DIRECTIONS: Your reply should hold only the lines from the records below where "none" occurs.

SOURCE MATERIAL:
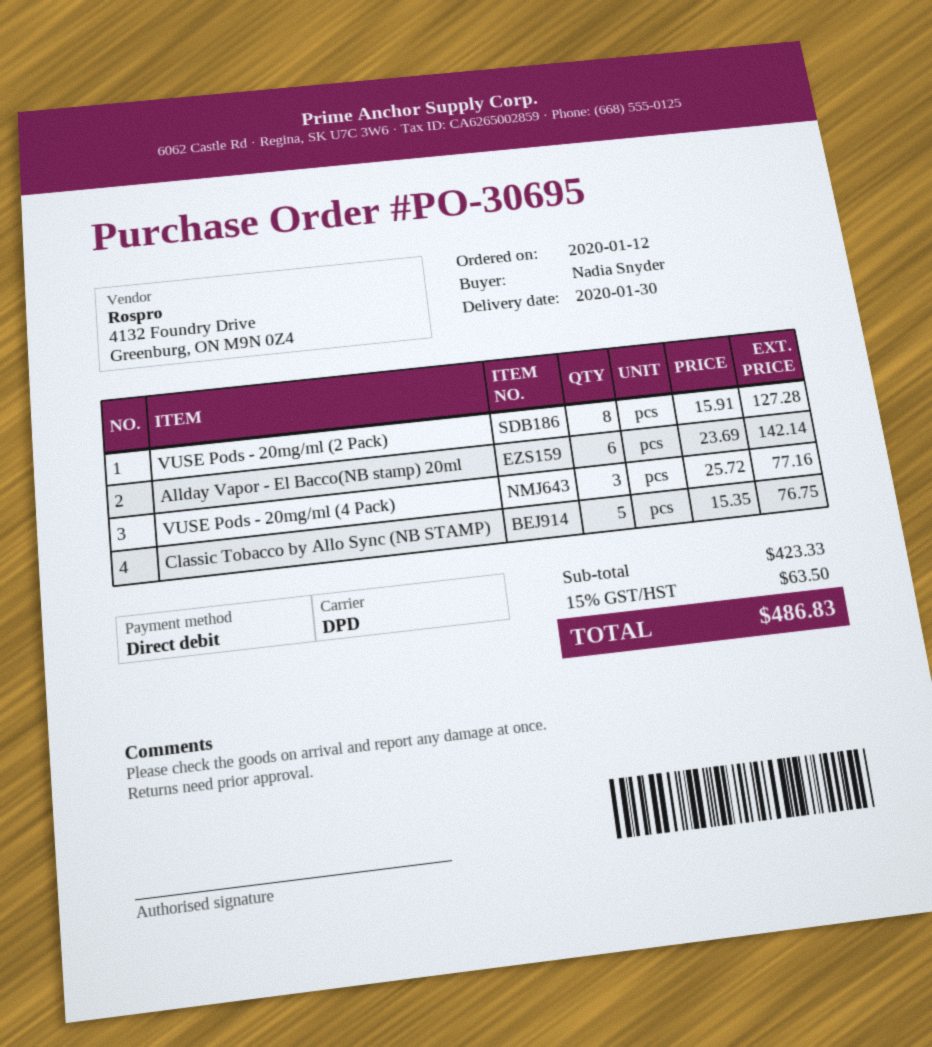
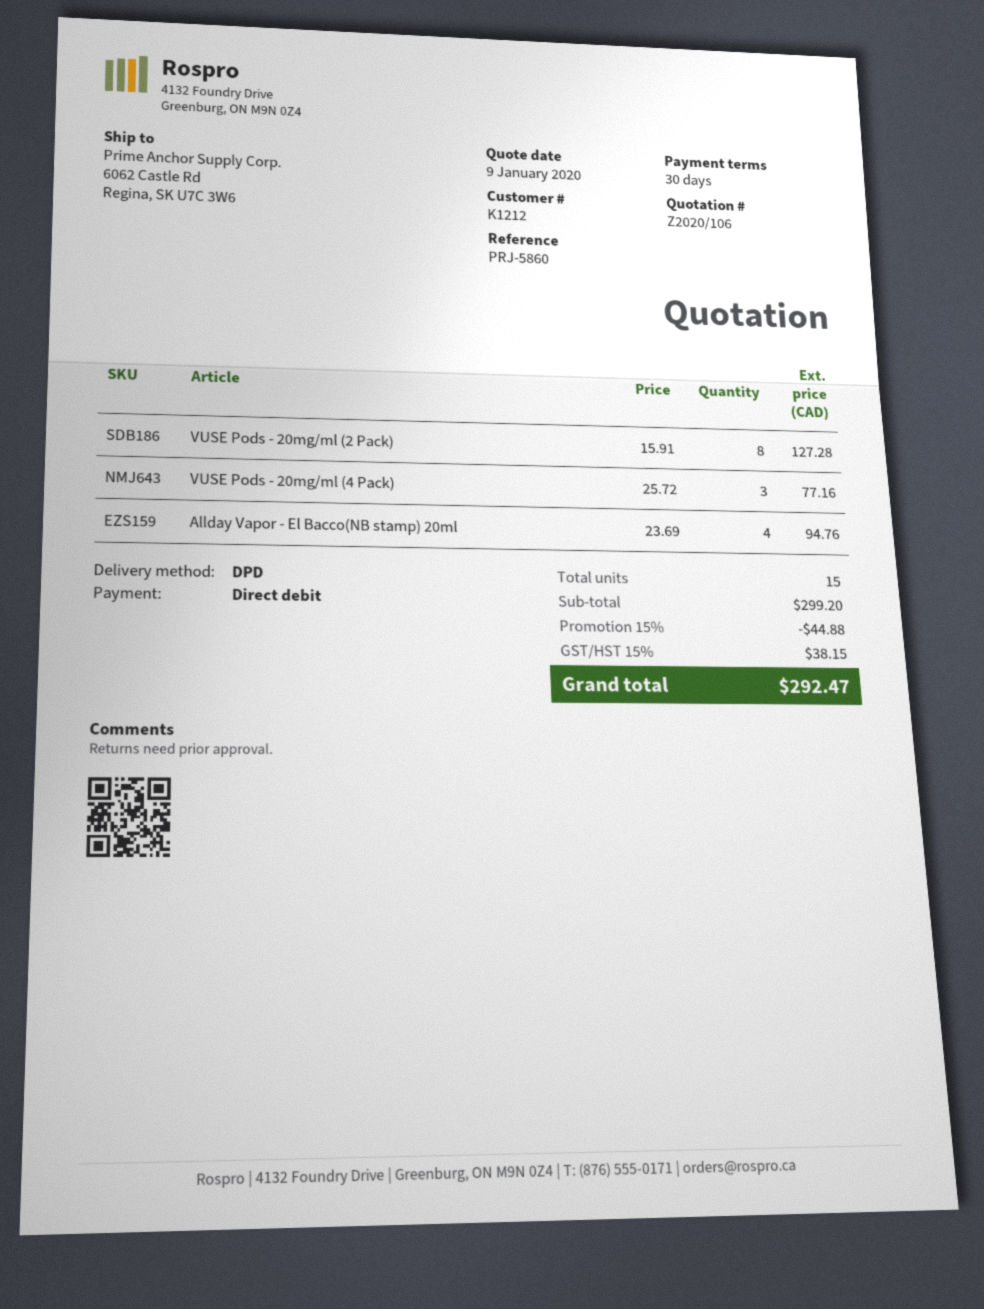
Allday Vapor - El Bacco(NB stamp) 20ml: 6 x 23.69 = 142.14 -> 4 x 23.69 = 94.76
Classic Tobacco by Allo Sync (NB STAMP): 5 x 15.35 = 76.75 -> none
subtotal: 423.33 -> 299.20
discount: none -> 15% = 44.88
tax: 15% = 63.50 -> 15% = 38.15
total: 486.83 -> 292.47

ANSWER TO THIS EXERCISE:
Classic Tobacco by Allo Sync (NB STAMP): 5 x 15.35 = 76.75 -> none
discount: none -> 15% = 44.88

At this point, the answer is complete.